UN FAIT DE PEINTURE

An exhibition of Monique Bertrand
The exhibition runs from March 16 to April 16, 2000

After her Mémoires du dompteur de puces (Memoirs of the flea-tamer) earned her broad recognition, Monique Bertrand’s art took a distinct turn toward installation. The works that followed all depict the unending and unresolved conflict between, on the one hand, a death wish, operating silently and nourished by a troubled lucidity and, on the other, life impulses that fiercely demand renewal. The result is a disquieting posture, oscillating between shadowy zones and the poetry of fantasy, a vision of the human condition at once controlled and tinged with melancholy.

The current exhibition, with its many pictorial echoes, combines three works: Crooked Cross, Monstres\Saints (Monsters\Saints) and Un fait de peinture (An Act of Painting). In all three cases, the assembly — the juxtaposition of parts, supports, matter and materials — is rendered visible, prompting a sensory, organic, almost physical construction of meaning.

In Crooked Cross, a large piece of luminous flesh hangs from a hook, which pierces the skin to reveal a glimpse of internal fibres, like stuffing about to pour out. Near the wound, and above a cross strangely attached to the flesh, the disconcerting glint of an eye draws our attention. The wounded form, life-size, faces the viewer directly and seems to leak toward us, while bits of spray are frozen on the image, as though pinned to the spot.

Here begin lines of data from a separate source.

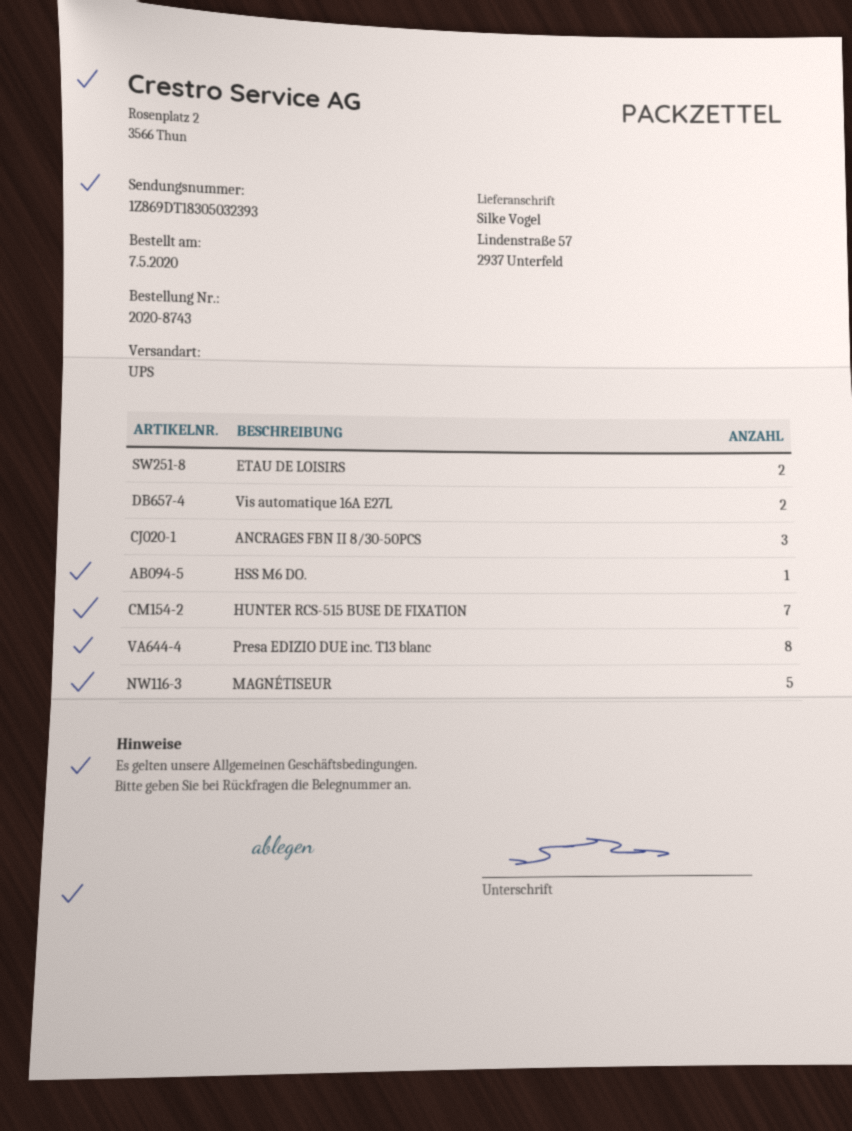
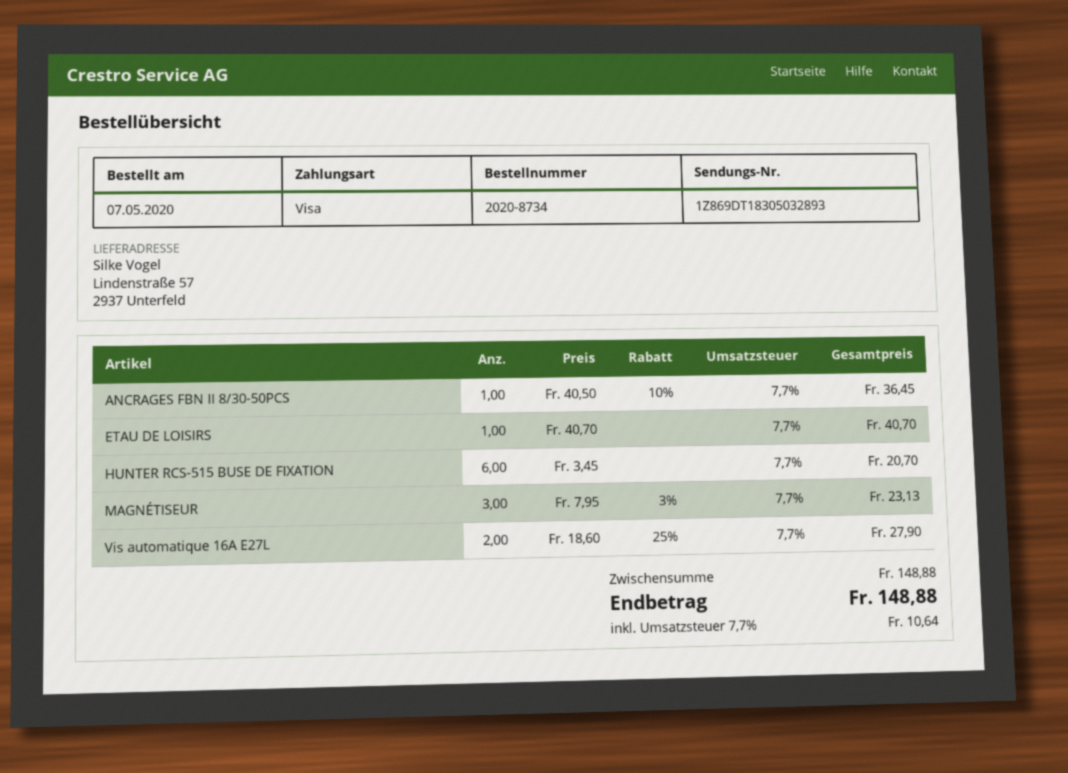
order number: 2020-8743 -> 2020-8734
tracking number: 1Z869DT18305032393 -> 1Z869DT18305032893
ETAU DE LOISIRS: 2 -> 1
ANCRAGES FBN II 8/30-50PCS: 3 -> 1
HSS M6 DO.: 1 -> none
HUNTER RCS-515 BUSE DE FIXATION: 7 -> 6
Presa EDIZIO DUE inc. T13 blanc: 8 -> none
MAGNÉTISEUR: 5 -> 3

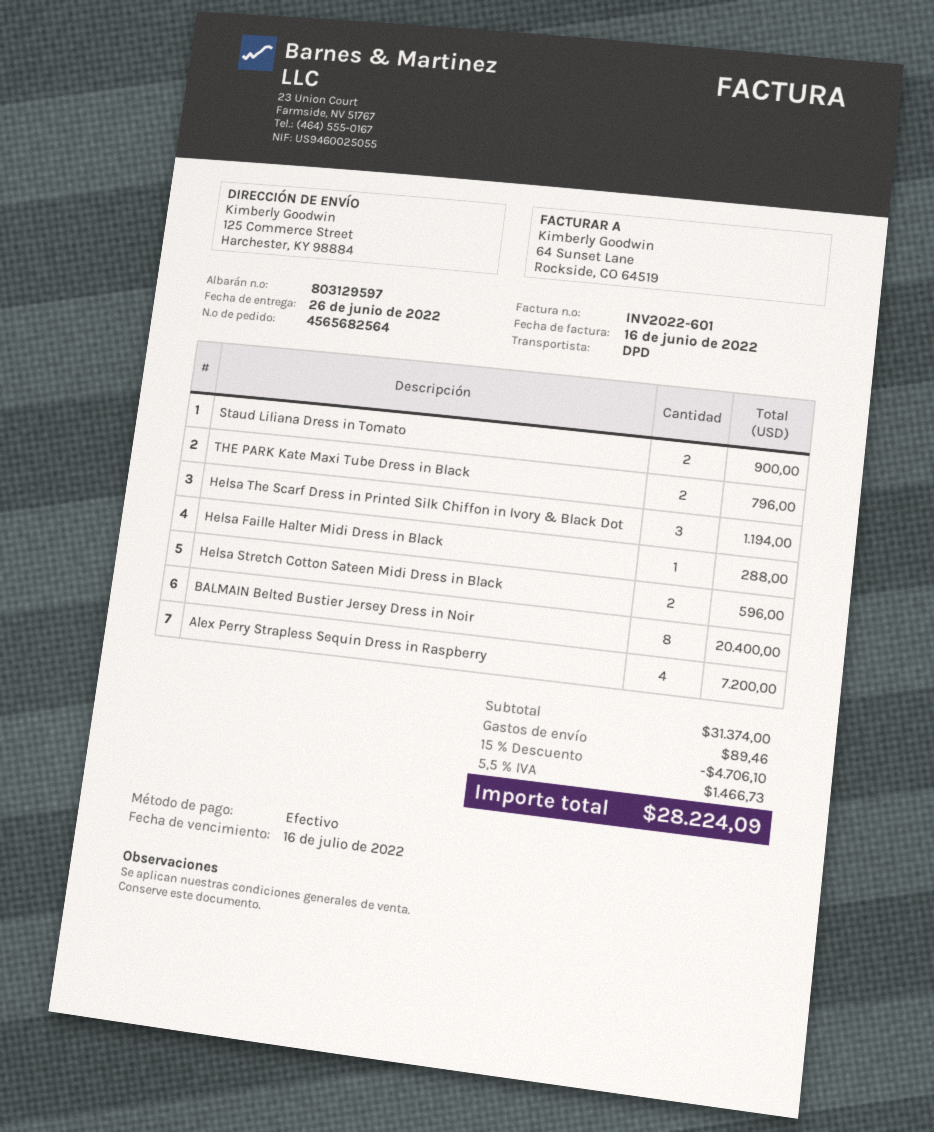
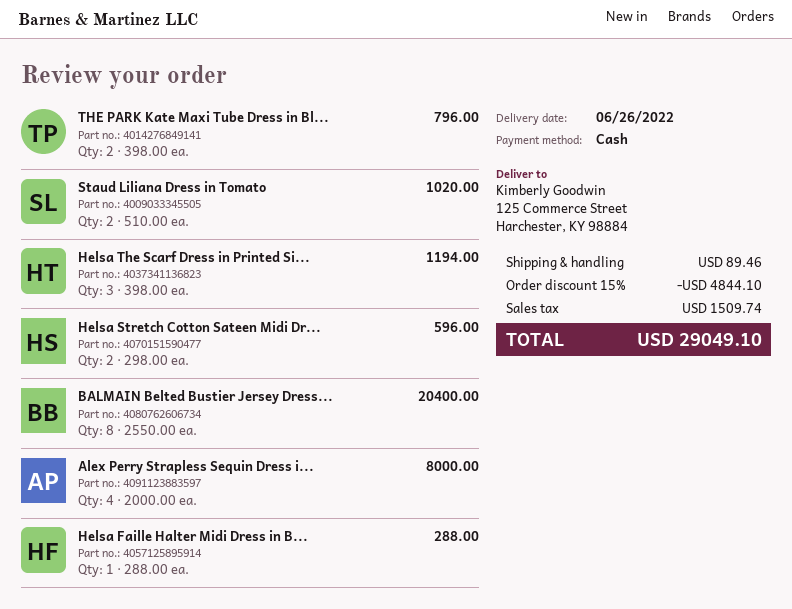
Staud Liliana Dress in Tomato: 2 for 900.00 -> 2 for 1020.00
Alex Perry Strapless Sequin Dress in Raspberry: 4 for 7200.00 -> 4 for 8000.00
discount: 15% = 4706.10 -> 15% = 4844.10
tax: 1466.73 -> 1509.74
total: 28224.09 -> 29049.10

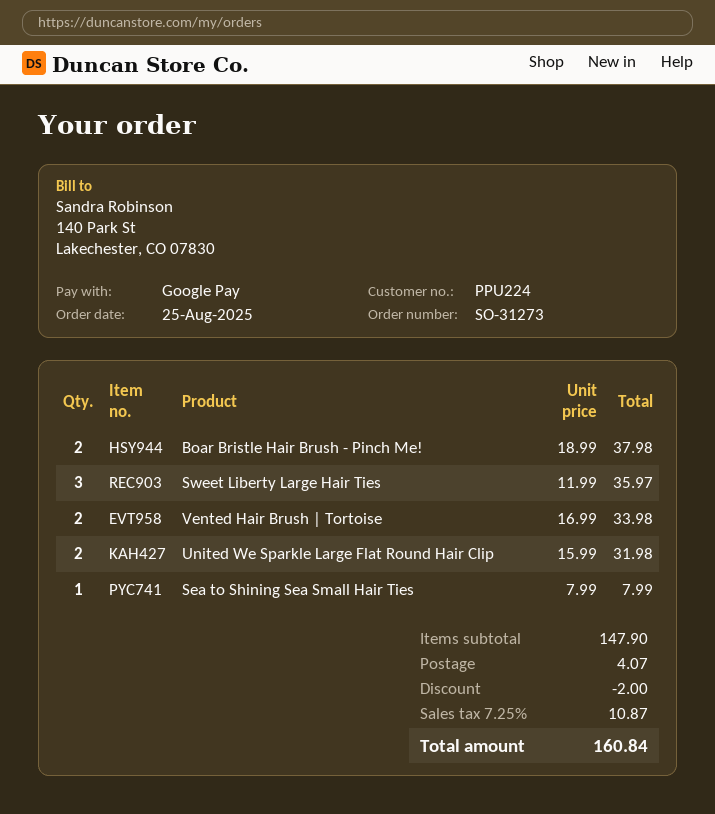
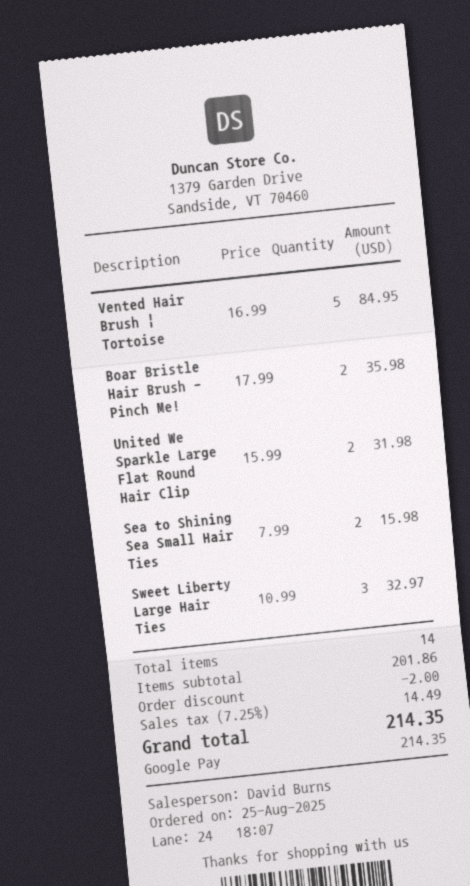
Boar Bristle Hair Brush - Pinch Me!: 2 x 18.99 = 37.98 -> 2 x 17.99 = 35.98
Sweet Liberty Large Hair Ties: 3 x 11.99 = 35.97 -> 3 x 10.99 = 32.97
Vented Hair Brush | Tortoise: 2 x 16.99 = 33.98 -> 5 x 16.99 = 84.95
Sea to Shining Sea Small Hair Ties: 1 x 7.99 = 7.99 -> 2 x 7.99 = 15.98
subtotal: 147.90 -> 201.86
shipping: 4.07 -> none
tax: 7.25% = 10.87 -> 7.25% = 14.49
total: 160.84 -> 214.35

With Monstres\Saints, which is composed of three pieces, Monique Bertrand tackles human representation for the first time. By means of a photographic documentation casting a medical gaze upon the flesh of clinical subjects suffering from severe deformities, the installation seeks to transcend an aberrant fate. Monumental naked bodies, almost twice their actual size, are presented frontally. Enclosed in massive steel cases pierced by plexiglas windows with scarred surfaces and surmounted by magnifying screens, the figures balance precariously, leaning dangerously toward the viewer. Finally, Un fait de peinture, in counterpoint to the preceding works, is based on an absence of iconography, while retaining several symbolic pictorial phenomena. Canvas, deep black photographic paper with thin cracks, copper-covered steel plates, and reflecting strips of plexiglas and neon are gathered together in an elliptical site. The viewer, seated in a designated spot, can make out barely a diffuse luminous vibration, a vacillating reality, a kind of confrontation with the fragility of the visible.

 


Monique Bertrand was born in Montréal where she lives and works. Her work, discreet yet troubling, has been on view in many solo exhibitions in Canada. Her Cimetières : la rage muette (Cemeteries: Mute Rage), published by Éditions Dazibao and produced in collaboration with writer Denise Desautels, was praised by critics. Monique Bertrand recently participated in the highly acclaimed exhibition Dards d'art. Mouches, moustiques... modernité (Art Stings. Flies, Mosquitoes… Modernity), shown at the Réattu Museum as part of the 30ième Rencontres Internationales de la Photographie in Arles, France.